Troubled Scottish manufacturing firm Burntisland Fabrication (BiFab) is facing renewed survival woes as two Chinese firms look set to fulfil the lion’s share of a multi-million pound North Sea wind farm contract.
Shandong province-based Penglai Jutal Offshore Engineering (PJOE) Heavy Industries and Cooec-Fluor Heavy Industries-owned Zhuhai Fabrication Yard are understood to have snapped up a contract to supply the majority of jackets for the mammoth Seagreen Offshore Wind Farm.
The news follows the announcement on Friday that UAE-headquartered firm Lamprell will supply 30 jackets for the 120-turbine development, planned off the coast of Angus.
French oil giant Total purchased a 51% controlling interest in the £3 billion Seagreen Offshore Wind Farm last week.
A spokeswoman for SSE Renewables, who retain 49%, claimed contracts for the remaining jackets “are still to be negotiated”.
However, new information on Chinese contract wins from a source close to negotiations leaves BiFab’s hopes of securing a five jacket deal hanging in the balance.
The fabrication firm, which once employed 1,400 workers, was rescued from the brink of administration by a £30 million Scottish Government loan two years ago.
The firm now has only a skeleton staff at its yards in Methil, Burntisland and the Isle of Lewis.
BiFab’s Canadian owners DF Barnes refused to comment on the news.
But a spokesman for trade union GMB Scotland said: “If this speculation is true, it’s more dismal news for BiFab”.
He added: “It looks like ‘business as usual’ for our offshore wind sector, with the lion’s share of another billion pound project being built anywhere but Scotland..
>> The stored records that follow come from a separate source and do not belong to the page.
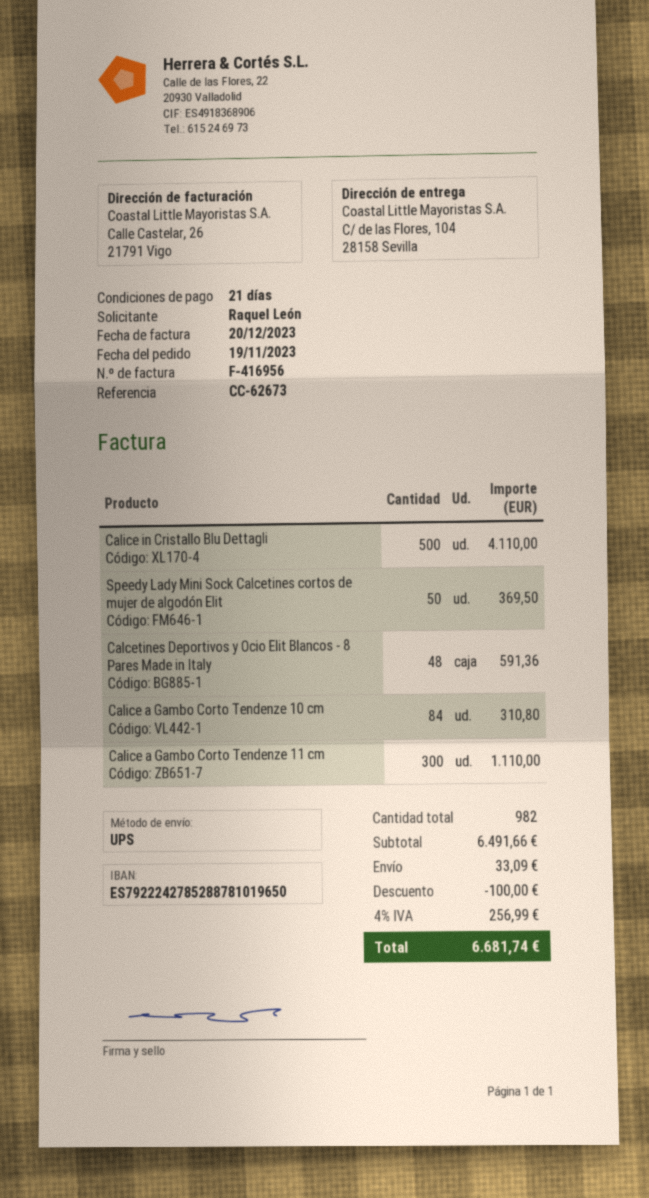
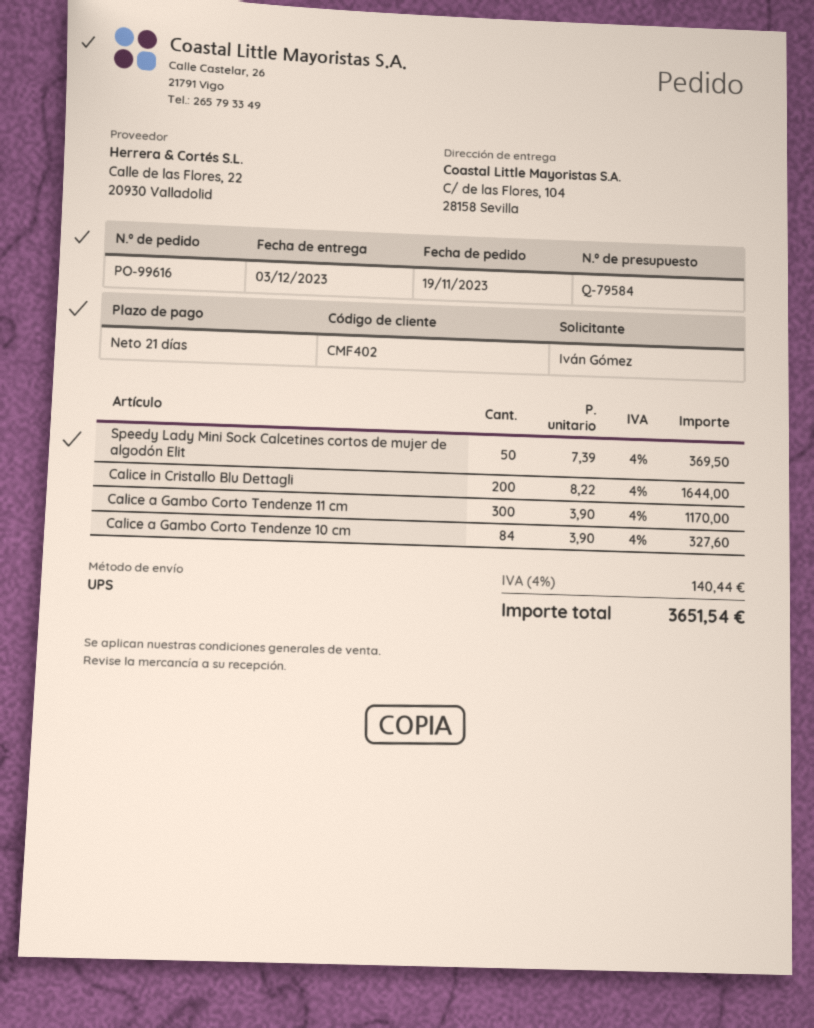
ordered by: Raquel León -> Iván Gómez
Calice in Cristallo Blu Dettagli: 500 for 4110.00 -> 200 for 1644.00
Calcetines Deportivos y Ocio Elit Blancos - 8 Pares Made in Italy: 48 for 591.36 -> none
Calice a Gambo Corto Tendenze 10 cm: 84 for 310.80 -> 84 for 327.60
Calice a Gambo Corto Tendenze 11 cm: 300 for 1110.00 -> 300 for 1170.00
discount: 100.00 -> none
shipping: 33.09 -> none
tax: 4% = 256.99 -> 4% = 140.44
total: 6681.74 -> 3651.54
“We desperately need some good news for BiFab but yet again it looks like Scotland’s manufacturing future is being hawked to the rest of the world, and with it the hopes of our communities who depend on the success of these yards.”
Zhuhai Fabrication Yard one of the largest in the world, is located in a free trade zone and boasts a “low-cost, skilled” workforce.
It has supplied topside modules for a number of Chinese oil and gas projects.
The PJOE yard, located in Penglai, China, specialises in the fabrication of heavy steel structures for the mining and oil and gas industry.